Jakarta, IDN Times - Menteri Perindustrian, Agus Gumiwang Kartasasmita berupaya meningkatkan kontribusi ekspor manufaktur Indonesia, karena selama ini sektor ini mayoritas dinikmati oleh konsumis domestik dan hanya sedikit yang diekspor. Hal ini berbeda bila dibandingkan dengan negara tetangga seperti Vietnam, Thailand yang mayoritas hasil industri industrinya terserap paling banyak untuk ekspor.
Kondisi ini yang dinilainya akan diubah dengan meningkatkan ekspor untuk menjaga daya saing sektor manufaktur. Apabila mengacu PMI Manufaktur Indonesia April 2026 turun ke zona kontraksi di angka 49,1, menandai penurunan pertama dalam sembilan bulan terakhir.
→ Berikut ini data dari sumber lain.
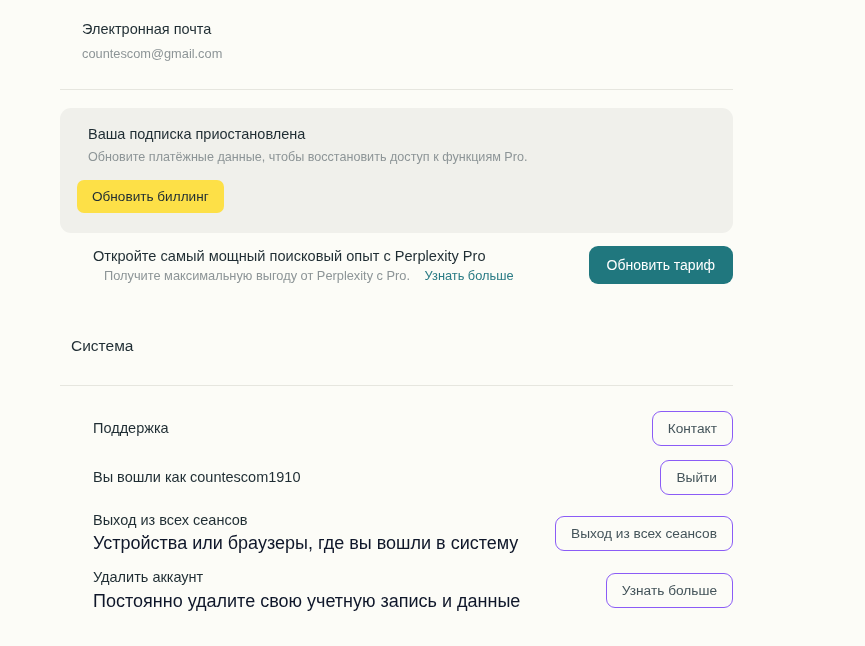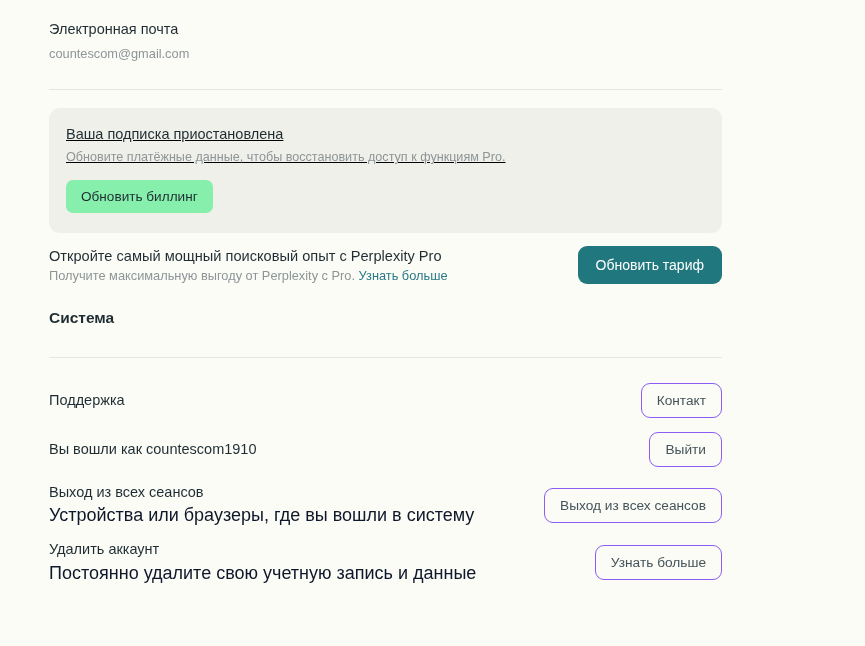--- a/index.html
+++ b/index.html
@@ -1,15 +1,15 @@
 <!DOCTYPE html>
 <html lang="ru"><head>
 <meta charset="utf-8">
 <style>
-  * { box-sizing: border-box; }
+  * { box-sizing: border-box; padding-left: 11px; }
   html, body {
     margin: 0; padding: 0;
     width: 865px; height: 646px;
     background: #fcfcf7;
     font-family: "Liberation Sans", "DejaVu Sans", sans-serif;
     -webkit-font-smoothing: antialiased;
   }
   .page {
     position: relative;
     width: 865px; height: 646px;
@@ -52,35 +52,34 @@
   
   .sub-heading { margin-top: 31px; }
   .sub-divider { margin-top: 27px; }
 
   .sub-card {
     margin-top: 18px;
     width: 673px;
     background: #f0f0eb;
     border-radius: 11px;
     padding: 18px 17px 20px 17px;
-    text-decoration: underline;
   }
   .sub-card-title {
     font-size: 14.5px;
     color: #1f2d33;
   }
   .sub-card-desc {
     margin-top: 8px;
     font-size: 12.6px;
     color: #8d9597;
   }
   .btn-billing {
     display: inline-block;
     margin-top: 16px;
-    background: #86efac;
+    background: #fde047;
     border: none;
     border-radius: 7px;
     padding: 9px 15px;
     font-size: 13.6px;
     color: #1f2d33;
     font-family: inherit;
     cursor: pointer;
   }
 
   
@@ -112,21 +111,21 @@
     border: none;
     border-radius: 9px;
     padding: 11px 18px;
     font-size: 14px;
     font-family: inherit;
     cursor: pointer;
     white-space: nowrap;
   }
 
   
-  .sys-heading { margin-top: 24px; font-weight: bold; }
+  .sys-heading { margin-top: 52px; }
   .sys-divider { margin-top: 28px; }
 
   .sys-row {
     display: flex;
     align-items: center;
     justify-content: space-between;
     width: 673px;
     min-height: 34px;
   }
   .sys-row-1 { margin-top: 25px; }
Pelemahan ini dipicu tekanan biaya akibat tensi geopolitik Timur Tengah, penurunan permintaan, dan pengurangan tenaga kerja. Meski kontraksi, optimisme produksi ke depan tetap ada.
“Output manufaktur kita selama ini rata-rata hanya 20 persen yang diekspor, sementara 80 persen diserap di dalam negeri. Indonesia berbeda dengan negara-negara lain seperti Vietnam, Thailand, maupun Malaysia,” kata Agus dikutip, Rabu (6/5/2026).